The ship never leaves Australian territory.
There are plenty of questions for the Government here. How did the foreign crew gain permission to enter the country and sail the vessel once the Australian crew was unloaded?
Where were the new crew from? What security and criminal checks do they have? What visa are they on?
Perhaps even more seminal, has the Federal Government really changed since the infamous waterfront dispute in 1998 when security guards were sent into the Patrick’s docks in the dead of night to forcibly remove an Australian workforce?
As you would expect in a dispute which went for two months, the MV Portland dispute was subject to Fair Work Commission hearings and Federal Court proceedings. The Federal Court never found against the union.
Minister for Employment Michaelia Cash said during the dispute that it’s not up to industrial parties to pick and choose which decisions of the Fair Work Commission they will abide by.
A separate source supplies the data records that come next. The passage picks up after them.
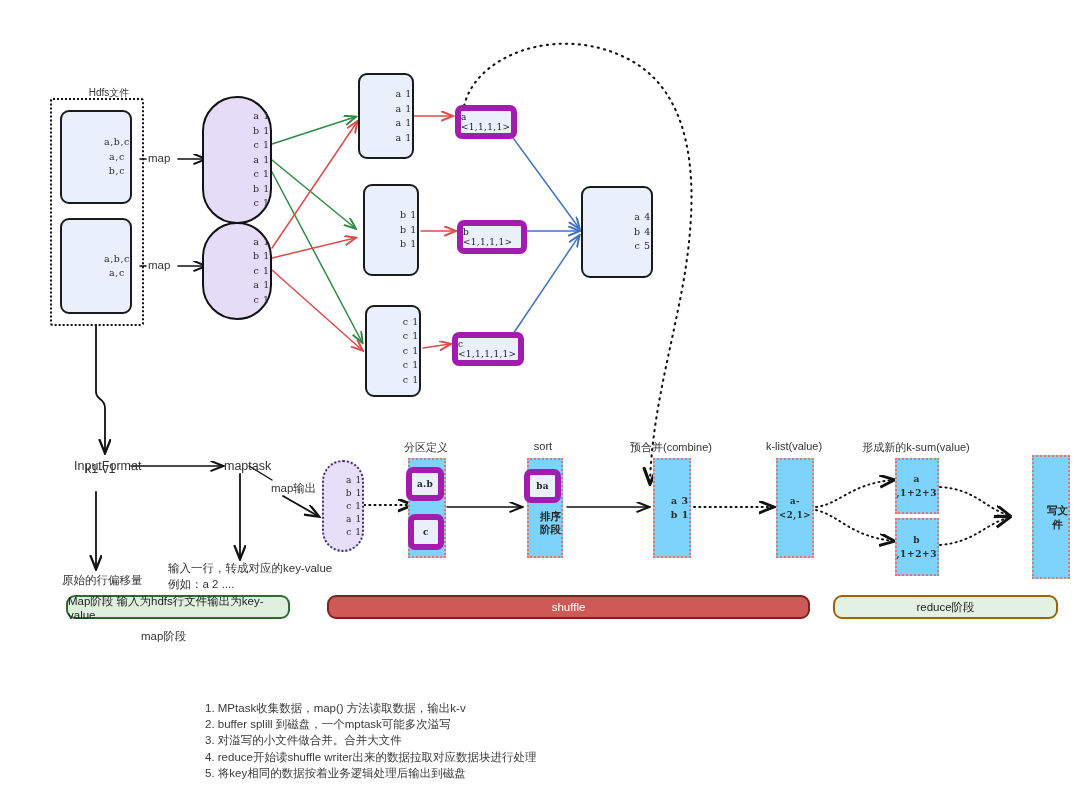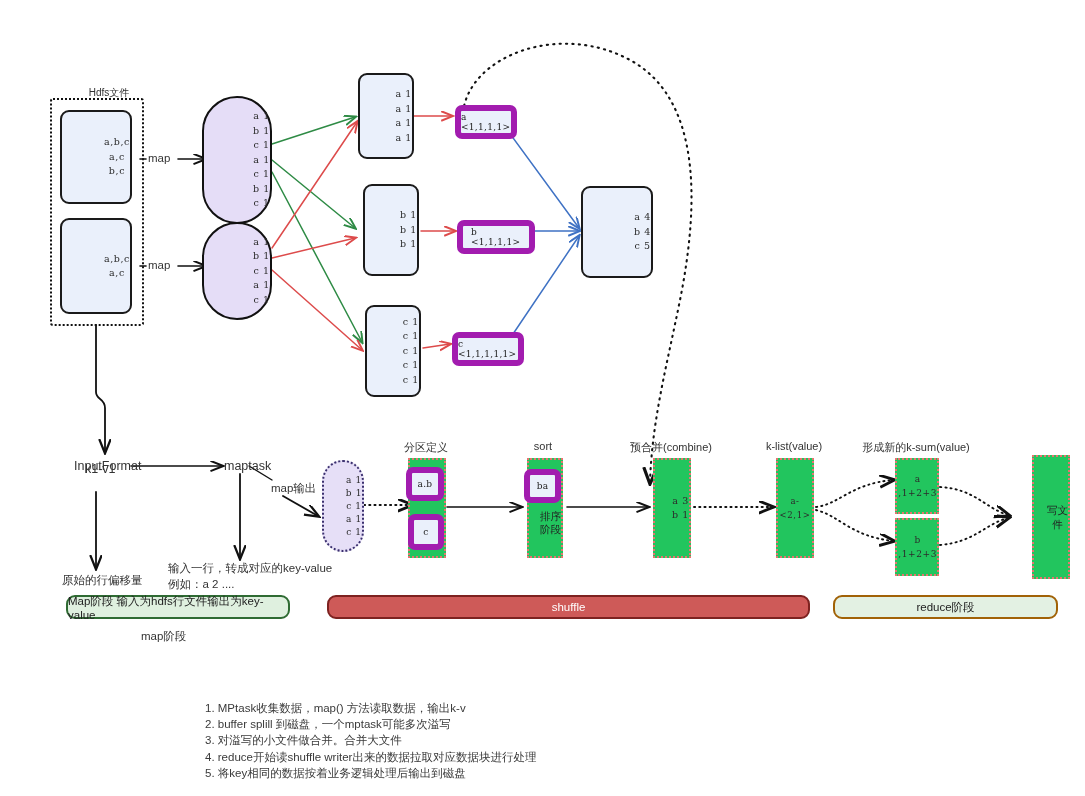--- a/index.html
+++ b/index.html
@@ -192,7 +192,7 @@
   </div>
 
   <div class="smallchip" style="left:455px;top:105px;width:50px;height:22px;">a &lt;1,1,1,1&gt;</div>
-  <div class="smallchip" style="left:457px;top:220px;width:58px;height:22px;padding-left:8px;">b  &lt;1,1,1,1&gt;</div>
+  <div class="smallchip" style="left:457px;top:220px;width:58px;height:22px;">b  &lt;1,1,1,1&gt;</div>
   <div class="smallchip" style="left:452px;top:332px;width:60px;height:22px;">c &lt;1,1,1,1,1&gt;</div>
 
   <div class="box hard" style="left:581px;top:186px;width:72px;height:92px;">

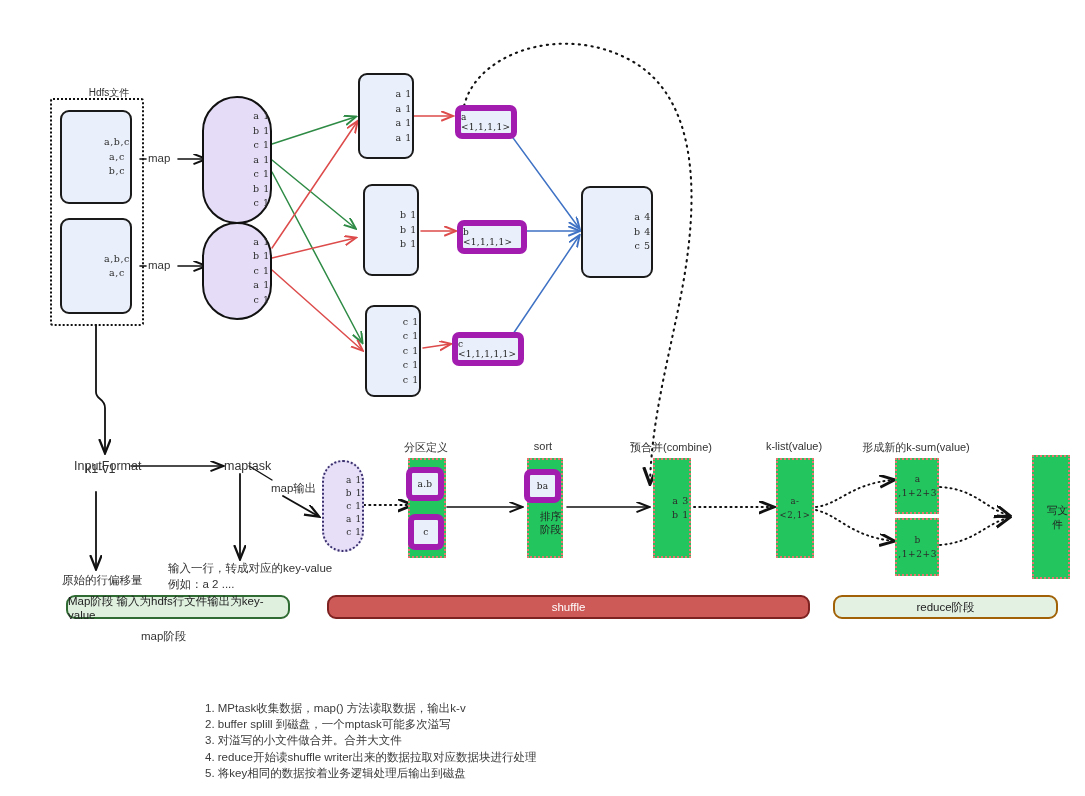--- a/index.html
+++ b/index.html
@@ -17,7 +17,7 @@
   .capsule{background:#e5ddf7;border:2.4px solid #111;border-radius:52px;}
   .capsule-dotted{background:#e6dff7;border:2.6px dotted #3a2f6e;border-radius:46px;}
   
-  .redcol{background:#22c55e;border:2px dotted #e8736f;}
+  .redcol{background:#7dd3fc;border:2px dotted #e8736f;font-weight:bold;}
   
   .dotcont{border:2.4px dotted #111;border-radius:3px;background:transparent;}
If not, the entire integrity of the system is put at risk.
Okay then, let’s apply that logic to the Senate.
In October, the Government issued a temporary license to Alcoa allowing them to engage a foreign crew on a domestic shipping route between Western Australia and Portland for 12 months.
Yet Australia has cabotage laws which state that ships trading through domestic ports are to be Australian flagged and crewed and this position was retained in November.
Apparently, Labor, Greens and the crossbench are not prepared to send Aussie jobs offshore and open up a domestic transport mode to the security risk of unchecked foreign crews.
Sensible Senators know that we shouldn’t be promoting Flag-of-Convenience shipping, which is essentially a tax avoidance scam by registering your vessel in Liberia or Mongolia and then paying your workers as little as possible – if you pay them at all.
Besides, there is an ongoing Senate inquiry into Flag-of-Convenience shipping which is yet to report.
So by Minister Cash’s own logic, the Government should cancel the licence, right? Apparently not.
Before the forum began, Senators voiced their disapproval of the way the Turnbull Government has handled the sacking of the crew of the MV Portland.
Independent senator Jacquie Lambie slammed as “disgusting” the government’s backing of Alcoa’s decision telling The Australian newspaper it defied the wishes of the Senate.
Independent Senator John Madigan said that granting the licenses was a “back-door way” of getting through the coastal shipping legislation after the Senate defeat.
At the forum he said the Government needs to offer a level playing field and the future of coastal shipping should not be a race to the bottom.
Australian Motoring Enthusiast Party Senator Ricky Muir said he would like to see outcomes driven by industry.
He said we are an island nation and we need a shipping industry and once we lose a skill set it takes a long time for it to build back up.
All of this goes to the heart of whether Australian workers have fundamental entitlements to continue to work in their own country.
Multiple decisions of the Government have left many Australian seafarers in the precarious situation where they have no right at all to work in their own industry and employers can bring in any foreign labour they wish, at any rate of pay.
Malcolm Turnbull said when he was appointed as Prime Minister that he would have a different approach to Tony Abbott in dealing with the crossbench, and indeed with the community. It seems not all of his ministers got that memo.
In the meantime, my old workplace, the MV Portland, has sailed into the night, leaving its crew jobless and serious questions unanswered in its wake.